╔══

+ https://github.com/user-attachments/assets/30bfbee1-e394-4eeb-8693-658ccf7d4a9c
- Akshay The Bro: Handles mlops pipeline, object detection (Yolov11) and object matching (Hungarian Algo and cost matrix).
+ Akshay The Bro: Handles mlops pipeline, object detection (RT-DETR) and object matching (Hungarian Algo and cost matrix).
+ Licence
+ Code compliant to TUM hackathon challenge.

╚══
╔══

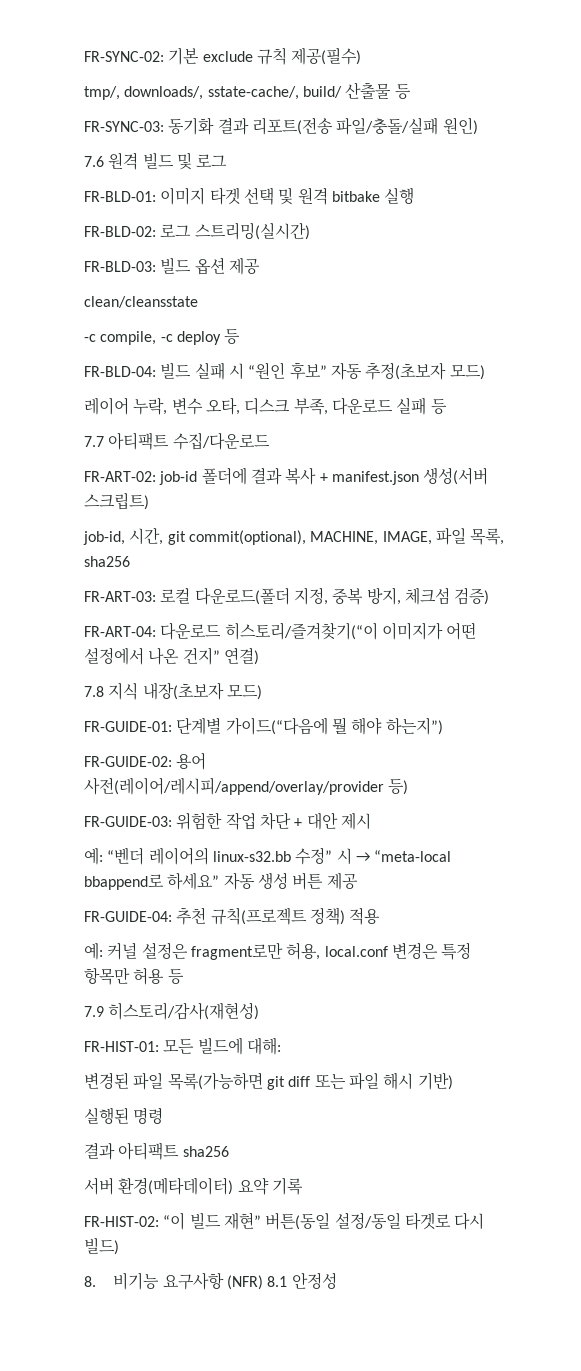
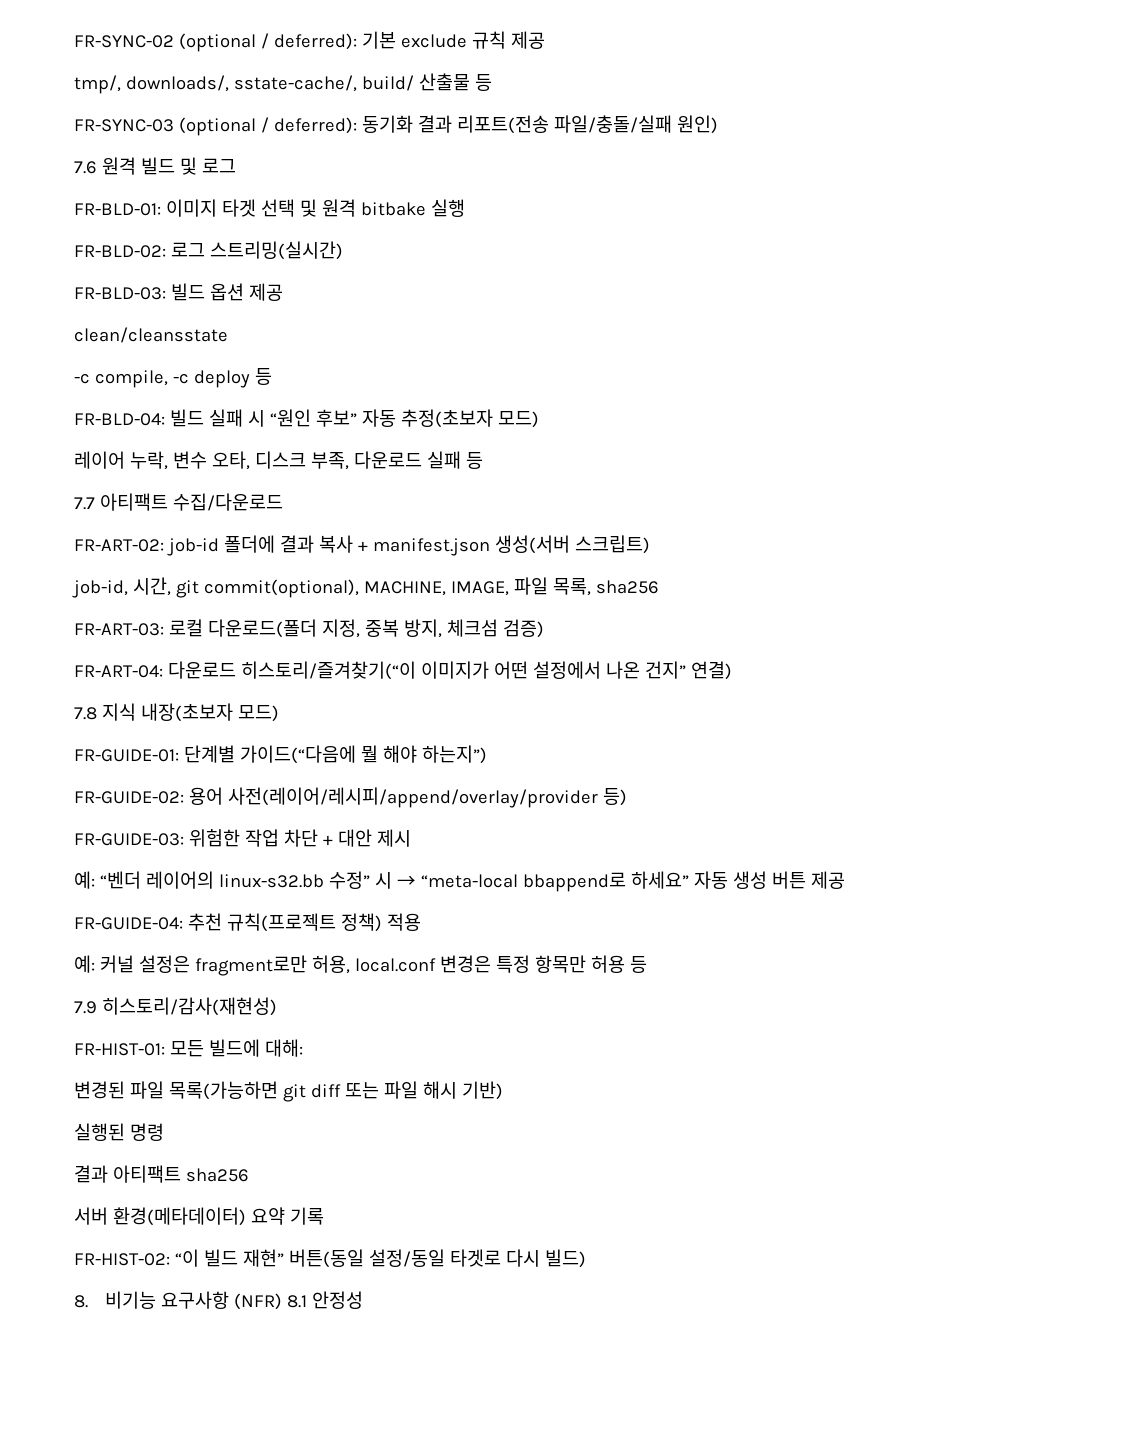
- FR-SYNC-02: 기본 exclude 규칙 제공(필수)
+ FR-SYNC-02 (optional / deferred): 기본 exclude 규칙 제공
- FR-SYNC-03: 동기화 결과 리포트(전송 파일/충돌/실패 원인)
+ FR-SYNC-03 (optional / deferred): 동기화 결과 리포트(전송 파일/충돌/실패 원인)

╚══

• **Task prompt**
Both end lines included, restate word for word the lines above from the line with "deferred): 기본 exclude 규칙 제공" to the line with "deferred): 동기화 결과 리포트(전송 파일/충돌/실패 원인)", and nothing else.

• **Task output**
+ FR-SYNC-02 (optional / deferred): 기본 exclude 규칙 제공
- FR-SYNC-03: 동기화 결과 리포트(전송 파일/충돌/실패 원인)
+ FR-SYNC-03 (optional / deferred): 동기화 결과 리포트(전송 파일/충돌/실패 원인)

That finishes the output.